Double Thrust into Farce

Articles

Thunderstick performed at Prairie Theatre Exchange, Thursday, March 30, 2011

Reviewed by John Herbert Cunningham

A thrust stage such as the one at PTE is of course ‘thrust’ into the audience, i.e. the audience appears on three sides of it, as opposed to the proscenium stage at MTC or the Warehouse, with the audience before it. At Thursday’s performance of Thunderstick, the audience was thrust into the lives of two First Nations characters, Isaac and Jacob, both trying to survive in the white world of journalism with differing success.

Cree playwright Kenneth T. Williams, who wrote Thunderstruck over ten years ago, conceived of it as a statement, at once humorous and tragic, about residential schools. The original performance, by the Saskatchewan Native Theatre Company, was directed by Lorne Cardinal. In 2009, Cardinal approached Theatre Network in Edmonton and Persephone Theatre in Saskatoon to re-stage a new version of the play. It would be directed by the two theatres’ artistic directors, Bradley Moss and Del Surjik, respectively.

Not having seen the original production, I can’t comment on the changes made during revision. However, the residential schools theme has become just one of many, none of which really go anywhere in this absurdist comedy.

In front of car

Cardinal and Lauzon in dress rehearsal, Saskatoon, 2009; photo by Liam Richards.

This new version of the play stars Lorne Cardinal, of Corner Gas fame, and Craig Lauzon, a regular on The Royal Canadian Air Farce. Making the play even more confusing than the proliferation of unresolved themes, Cardinal and Lauzon switch roles each night. On opening night, Cardinal played Isaac and Lauzon played Jacob.

The play opens with a thud, the thud being Jacob falling drunk on the floor. This happens in darkness, so that the only thing the audience sees is Jacob’s floundering, flailing, failing attempts to make it over to the coffee table in his living room. The table is covered in beer and liquor bottles—some of them not empty. Finally able to gain his footing, he staggers into the washroom where we are treated to the sight of him vomiting. This vomiting becomes a minor theme that will land Jacob and Isaac in trouble—in jail in fact when Jacob, during a prime ministerial press conference, vomits on Jean Chrétien.

While the washroom scene goes on, Isaac, Jacob’s cousin, enters Jacob’s apartment. Isaac is a successful press photographer who has spent a number of years overseas in Africa working in war zones. He shuns alcohol. Jacob, a reporter for the Ottawa Citizen, while attempting to convince Isaac to take a vacation, drags him along to the fateful press conference. Both get arrested and thrown in jail.

The press conference was held to announce that a female cabinet minister has gone missing.

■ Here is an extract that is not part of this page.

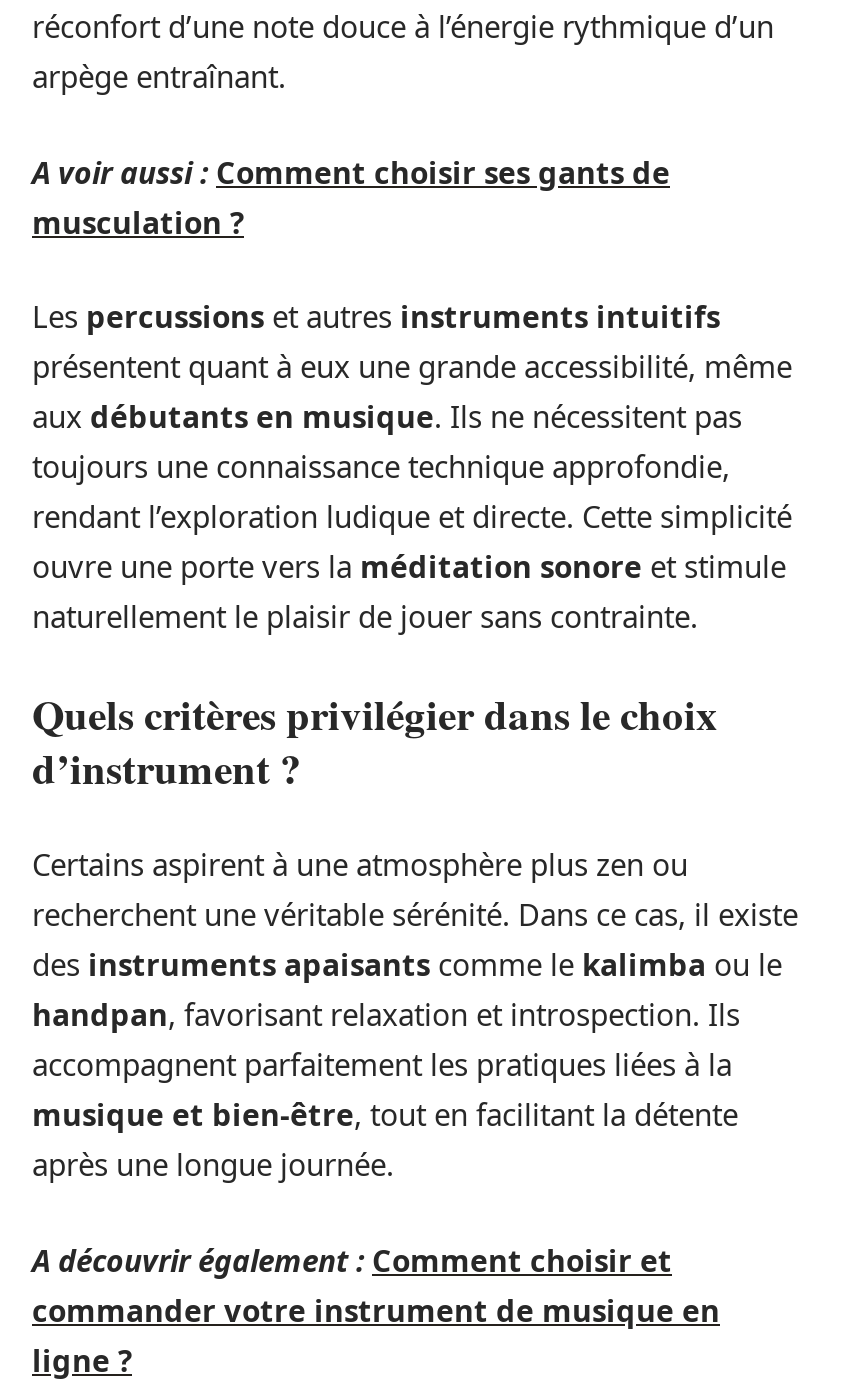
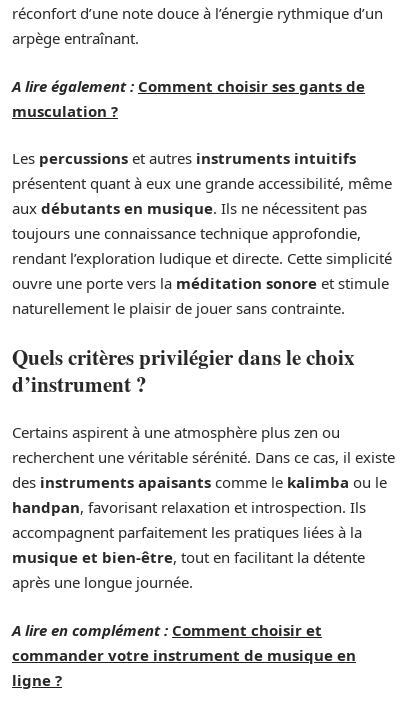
- A voir aussi : Comment choisir ses gants de
+ A lire également : Comment choisir ses gants de

- A découvrir également : Comment choisir et
+ A lire en complément : Comment choisir et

Jacob tells Isaac while they are in jail that there is also a female media personality missing as well. Jacob’s besotted brain hatches a conspiracy theory that they have gone missing together and are up at a Northern Ontario cabin in a lesbian love nest. Somehow Jacob convinces Isaac to accompany him on a drive to the cabin; his second wife had known the location and told him where it was. They travel north in a beaten up vehicle that they push onto the stage after it has broken down.

So they’ve stumbled upon a South African terrorist hide-a-way along with the two missing women, who are indeed in a lesbian relationship, just as the RCMP are launching a raid on said cabin. Sounds of gunshots and machine guns as well as that of a helicopter are heard while a helicopter searchlight scans the scene lighting the present of Isaac and Jacob. They wind back up in jail. This result is baffling and improbable.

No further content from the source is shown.